FileStream and TextConverters etc (reposting from another thread)

Tue Apr 11 13:46:57 UTC 2006

Hi Yoshiki!

Yoshiki Ohshima <yoshiki at squeakland.org> wrote:
>   Göran,
> 
> > Btw, yesterday I was staring at the MultiByteFileStream stuff and...
> > well, IMHO it would have been better *for me* (other users may have
> > other stories to tell) if the default was binary and not ascii. The
> > principle of least surprise. If I open a filestream and don't tell it
> > *anything*, then I would expect it to just feed me the bits and bytes -
> > as Strings or ByteArrays, but not doing any conversions or line end
> > mumbo jumbo or any other non expected "nice things". An example of this
> > is inspecting a file in the file list - I really appreciated the fact
> > that filelist didn't do *any* conversion on the stuff it showed me - now
> > it does. And I also wonder where the hex view went... anyway:
> 
>   Again, "Strings" now include WideStrings, so "no conversion" would not
> work for the users of such strings.

Hmmmm. Looking at defs of instvar converter in MultiByteFileStream I
can't say it looks fully "sound" (in a 7022 image).

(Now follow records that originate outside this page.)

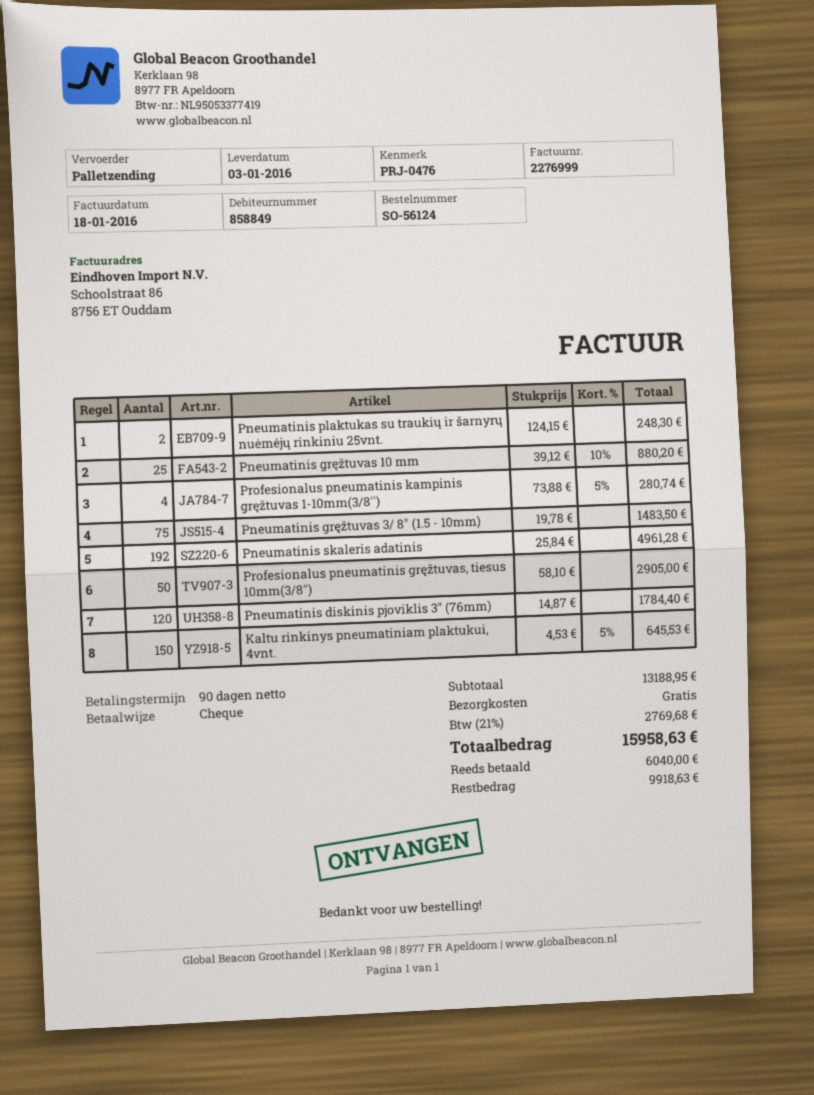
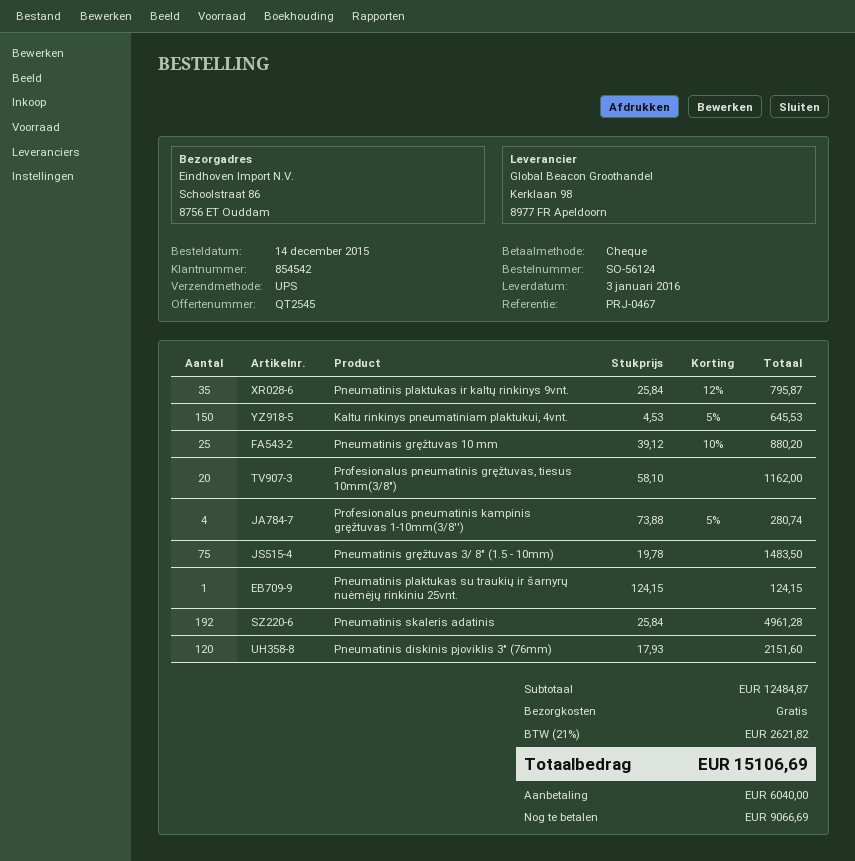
customer number: 858849 -> 854542
reference: PRJ-0476 -> PRJ-0467
shipping method: pallet freight -> UPS
Pneumatinis plaktukas su traukių ir šarnyrų nuėmėjų rinkiniu 25vnt.: 2 x 124.15 = 248.30 -> 1 x 124.15 = 124.15
Profesionalus pneumatinis gręžtuvas, tiesus 10mm(3/8"): 50 x 58.10 = 2905.00 -> 20 x 58.10 = 1162.00
Pneumatinis diskinis pjoviklis 3" (76mm): 120 x 14.87 = 1784.40 -> 120 x 17.93 = 2151.60
Pneumatinis plaktukas ir kaltų rinkinys 9vnt.: none -> 35 x 25.84 - 12% = 795.87
subtotal: 13188.95 -> 12484.87
tax: 21% = 2769.68 -> 21% = 2621.82
total: 15958.63 -> 15106.69
balance: 9918.63 -> 9066.69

First of all it is lazily set in #converter using logic that looks
"right" to me - it ends up with the Latin1TextConverter for me, which
you below explain indeed is the Null converter (and yes, looking at it,
it sure is - not sure why you do the "(Character value: aCharacter
charCode)" though).

But then #open:forWrite: has logic setting it to MacRoman or Utf8 - and
#reset sets it lazily to utf8. I don't get it. :)

> > What I ended up doing was creating NullTextConverter (which does no
> > conversion at all, trivial to write) and then it worked fine.
> 
>   Sorry about that, but we actually have it.... It is just called
> Latin1TextConverter.  (There was some argument for intentional
> revealing names and we were almost about to add a empty subclass of
> Latin1TextConverter, but we didn't get around it.)

As always a slightly more "revealing" class comment would have saved me.
:) It doesn't mention that the internal encoding these days actually is
iso8859-1 (right?) and that this converter does no conversion at all.

> > It seems
> > to me that a
> > cleaner approach here would be to:
> > 
> > 1. Do line end conversions or not regardless of the 2 choices below..
> > 2. Binary or ascii - only decides if we use ByteArrays or Strings,
> > doesn't concern conversions or line ends.
> > 3. Selection of converter where we also have a NullConverter that does
> > nothing.
> > 
> > IMHO (having not dissected this in total detail) the above three options
> > should be combinable. So for example, in our case we have utf8 strings
> > that we want to write out *as is* and use #cr to get platform specific
> > line endings.
> 
>   Mostly I agree, as we do have almost independent choice of 1. and
> 2., as well as NullConverter under the name of Latin1TextConverter.
> 
>   But, isn't the combination of #binary and a line end conversion confusing?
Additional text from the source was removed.